Bergstrom and other experts blame social media for promoting polarization, as well as amplifying misinformation, Science magazine reported.
“In a schoolyard people cluster around fights, and the same thing happens on Twitter,” Bergstrom told the magazine.
In response to misinformation, the WHO and Angola’s Ministry of Health created the COVID-19 Alliance Project in 2020. The initiative helps protect the population from misinformation, which is false information that is spread regardless of intent to mislead, and disinformation, which is the hostile spread of false information by a government or organized group.
The project established Factos Saúde, a platform that tracks rumors and supports education about health and well-being. The platform has produced and disseminated 150 “debunking materials” that are widely shared on Facebook and WhatsApp, according to the WHO.

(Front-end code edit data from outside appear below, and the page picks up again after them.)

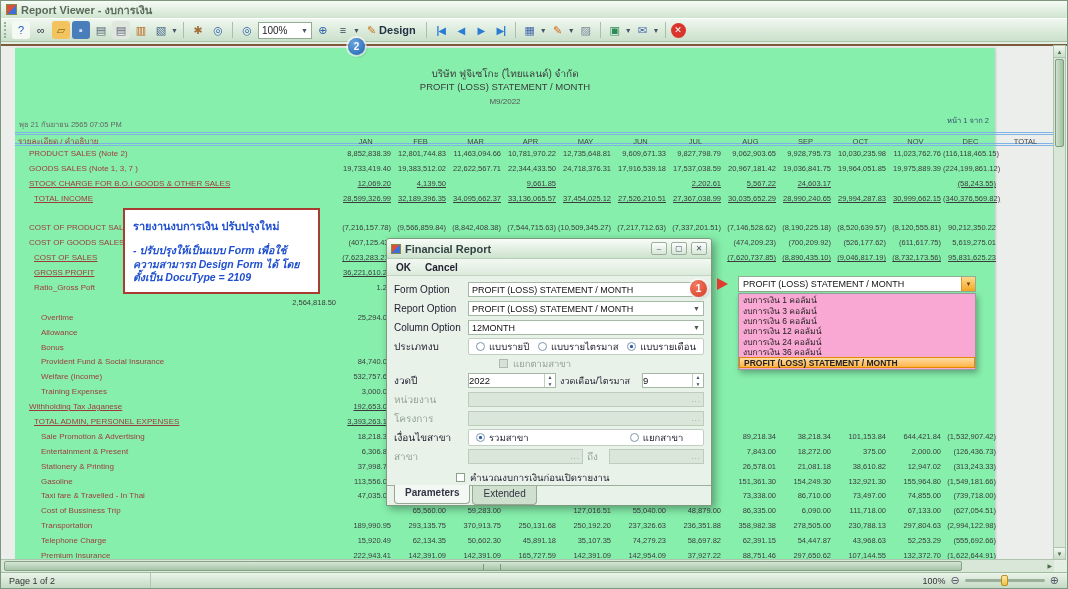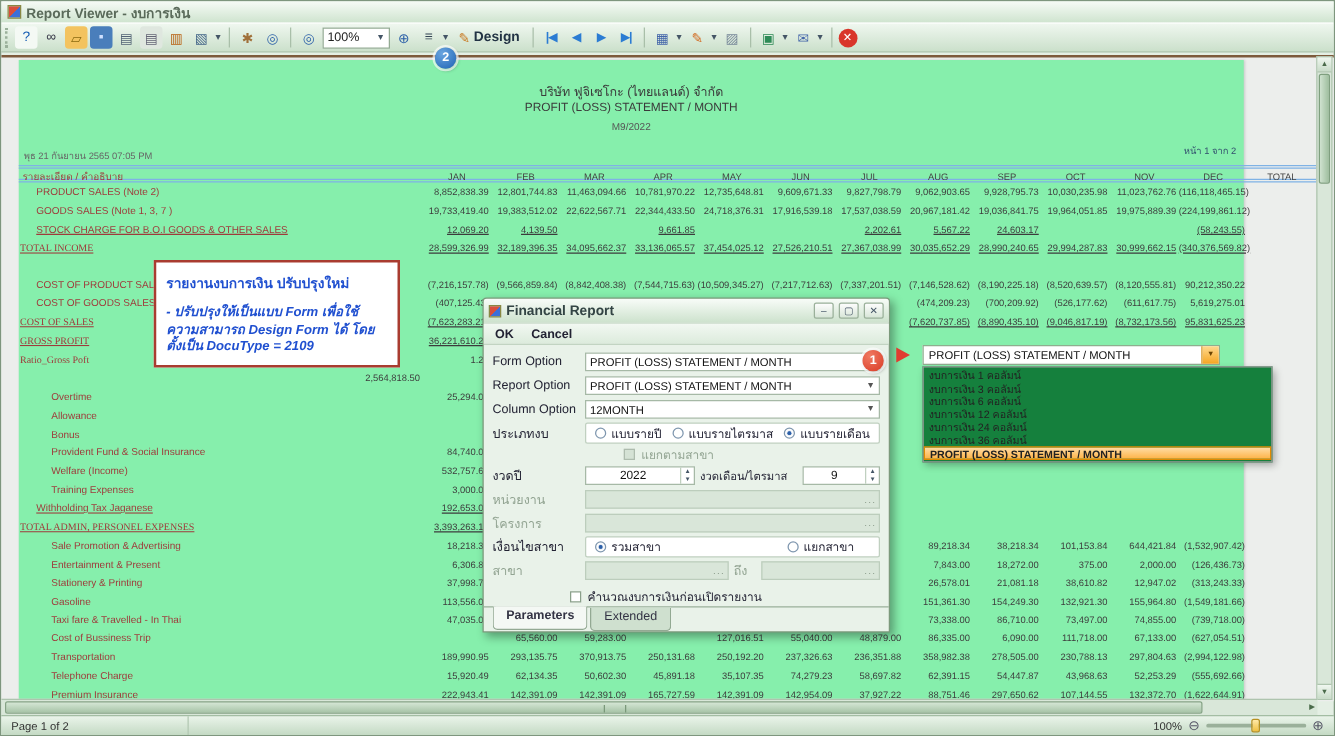"TOTAL INCOME" .ind0 { font-family: Liberation Serif, serif -> none; padding-left: 1px -> 19px }
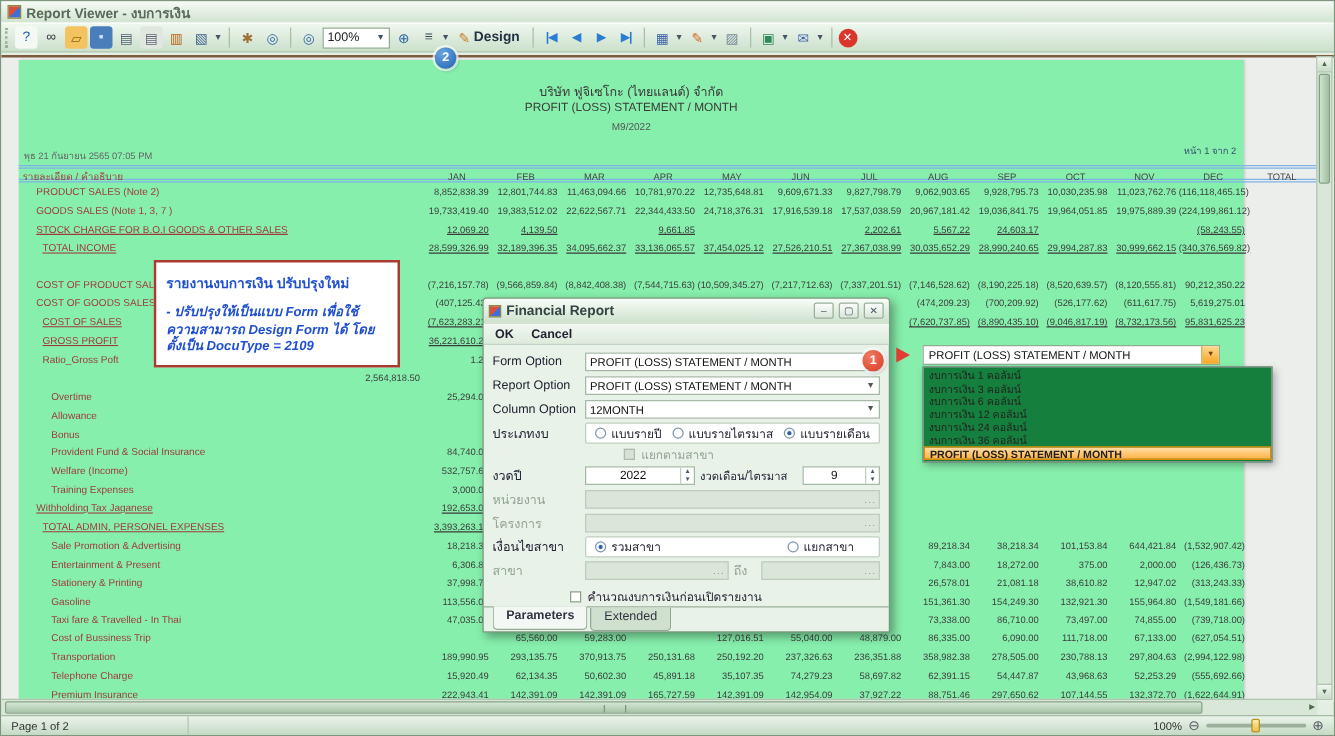"งบการเงิน 1 คอลัมน์" .ov-list { background: #15803d -> #f9a8d4; width: 280px -> 238px }
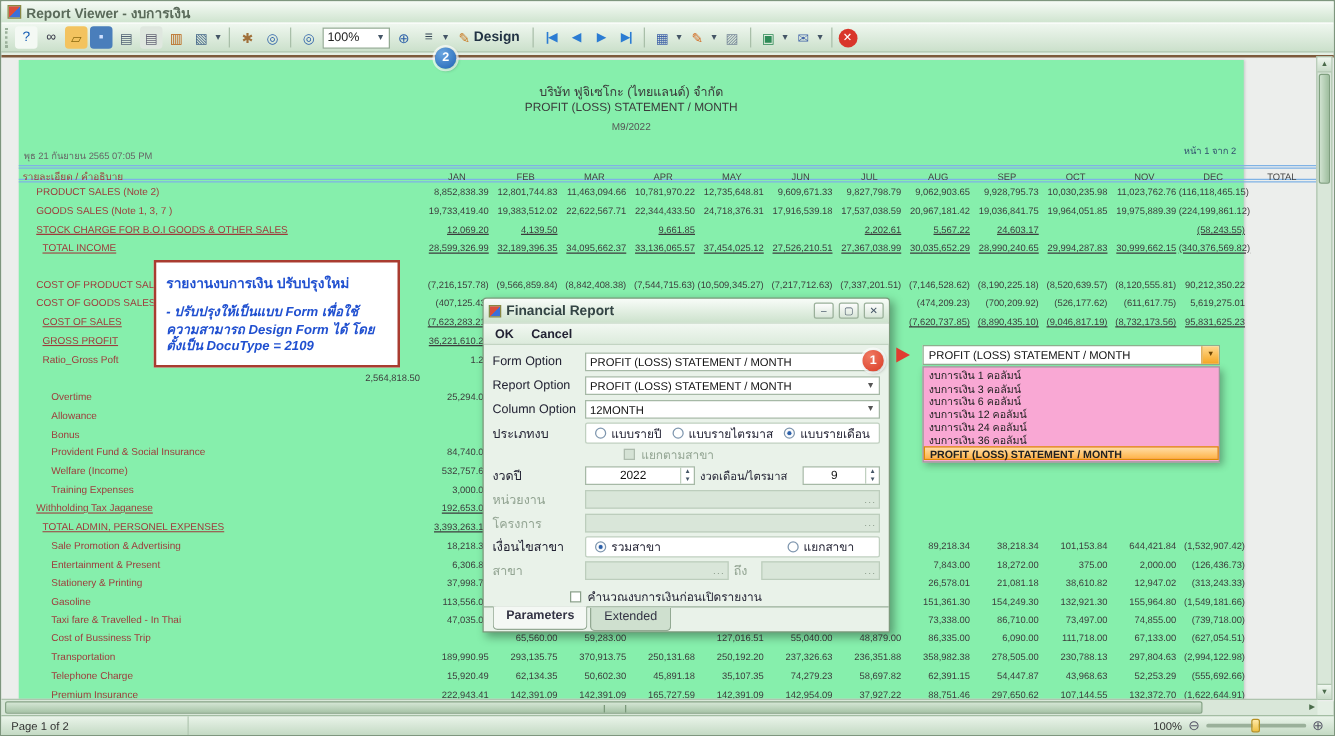"2022" .spin .sval { text-align: center -> none }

The initiative against COVID-19 misinformation has helped dispel rumors while lending credence to the health officials battling the pandemic, said Dr. Djamila Cabral, WHO representative in Angola.
“This initiative also makes it possible to identify the issues, doubts and concerns of the population that need specific action to be resolved,” Cabral said on the WHO website. “All of us have a responsibility to ensure that our populations are properly educated and protected from false and unsubstantiated health information.”
There are plans to expand Factos Saúde to Twitter and Instagram and create a WhatsApp hotline.
Domingos, the mother of two, wishes the platform had been around sooner.
“I think that if I had had access to Factos Saúde at that time, I would not have taken hasty decisions, nor suffered from fear of the measures recommended by the health authorities,” she said.
With help from the Alliance for Infodemic Management, the WHO also has supported training for Angola’s Ministry of Health to combat false information. Also, the Ministry of Health plans to create its own Rumor Management Laboratory that can monitor, track and debunk health-related rumors.